The INCIDENT light meter measures the amount of light that falls on the subject. The reading is taken from the subject’s position and aimed back at the camera. This is a very dependable method of determining a correct exposure for the subject as a whole. It can even be used for specific points within a scene if used properly. It is also best for determining lighting ratios in a studio setting.

The SPOT meter is a device which also measures reflective light, but only measures about one-degree of the scene. It is excellent for measuring light reflected from a subject at moderate distances. Since its angle of view is so small, it is not fooled by other reflective elements in a scene.

Most good digital cameras these days, have incorporated the attributes of reflected meters. They can measure an overall scene as well as various types of SPOT readings from “center-weighted” settings to actual spot readings. Read your camera’s manual to understand what settings to use for the types of photographs you intend to make.

Most of my concert photographs were made with the use of a SPOT meter so that I could  measure accurately the amount of light reflected from the musician’s face. Here is one example:

Musicians

In order to set up a ratio lighting in a studio, you need to use an incident meter so that you can measure the exact amount of light falling on the subject’s face. Here is an example of a 1:3 ratio with the mainlight twice as bright as the fill-in light:

RatioLighting (1_3)

The reading on the left side of the model’s face was f/8 and the right side was f/5.6.

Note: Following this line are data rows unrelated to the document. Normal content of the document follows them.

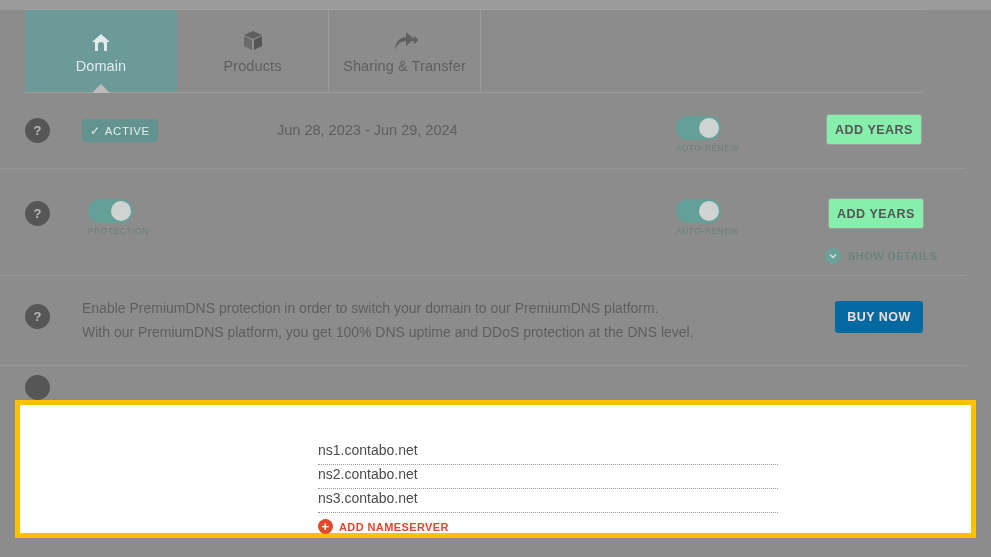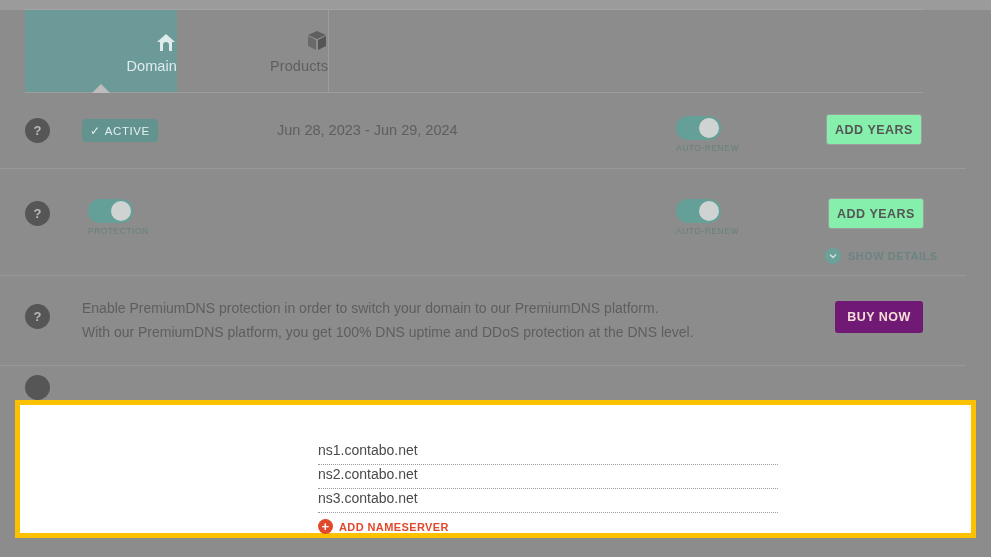--- a/index.html
+++ b/index.html
@@ -43,7 +43,7 @@
     height: 82px;
     display: flex;
     flex-direction: column;
-    align-items: flex-end;
+    align-items: center;
     justify-content: center;
     gap: 6px;
     border-right: 1px solid #9d9d9d;

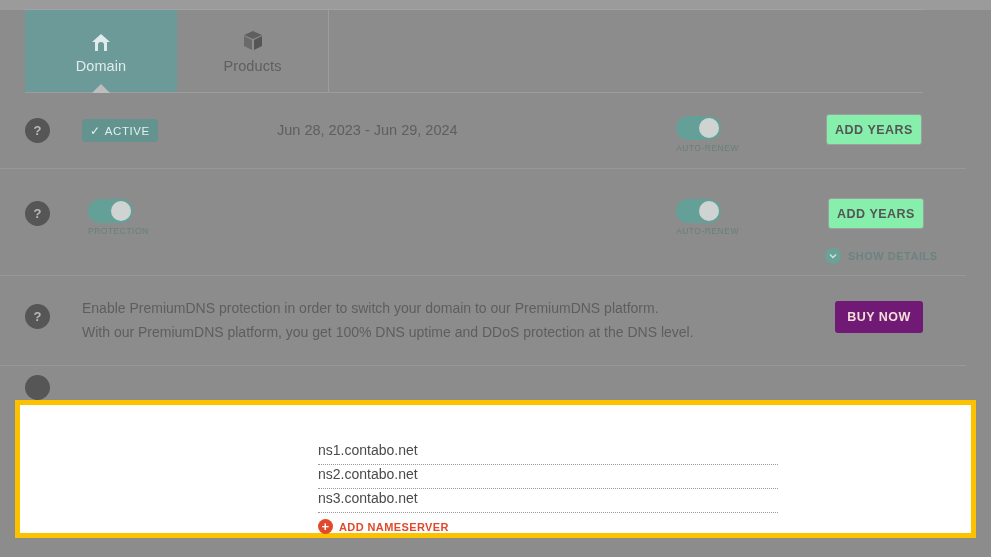--- a/index.html
+++ b/index.html
@@ -284,6 +284,15 @@
       <span class="tab-label">Products</span>
     </div>
 
+    <div class="tab">
+      <span class="tab-icon">
+        <svg width="26" height="22" viewBox="0 0 26 22">
+          <path d="M3 20 C3 11 9 7 14 7 L14 2 L22 9 L14 16 L14 11 C9 11 5 14 3 20 Z" fill="#5f5f5f"></path>
+          <path d="M17 10 L25 10 M22 7 L25 10 L22 13" stroke="#5f5f5f" stroke-width="2" fill="none"></path>
+        </svg>
+      </span>
+      <span class="tab-label">Sharing &amp; Transfer</span>
+    </div>
 
 
     <div class="tab filler"></div>

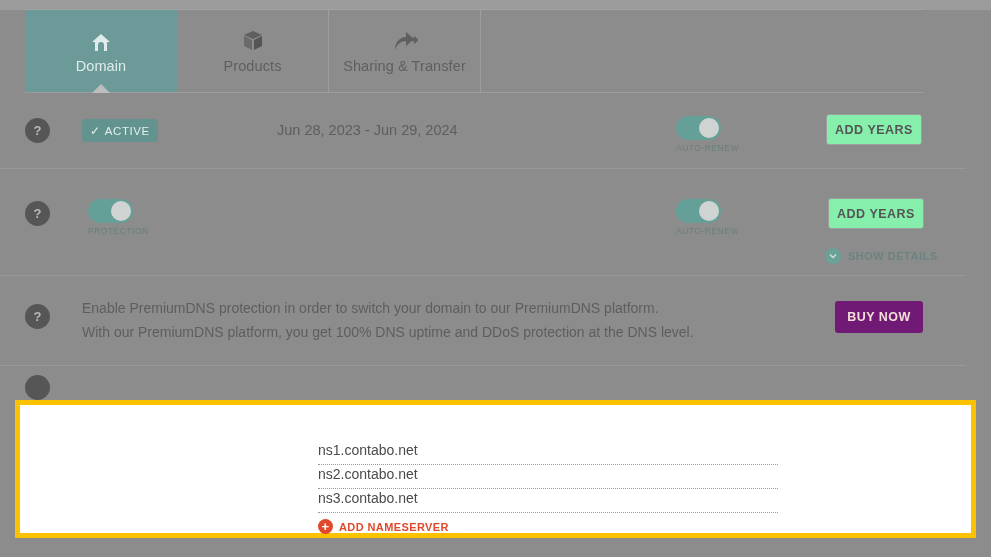--- a/index.html
+++ b/index.html
@@ -195,7 +195,7 @@
     position: absolute;
     width: 88px; height: 32px;
     border-radius: 3px;
-    background: #701a75;
+    background: #0369a1;
     color: #f3ded8;
     font-size: 12.5px;
     font-weight: bold;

Here, the fill-in light’s reading was f/4:

RatioLighting(1_4)

This image was achieved by simply moving the fill-in light back four times the distance as the mainlight.

These kinds of results can be obtained by using the light meter and setting your lights to yield various intensities (readable directly in f/stops). You can use the meter in your camera to do this as well, but you need to be close to the subject so that it is not influenced by any other object in the studio except the subject’s face.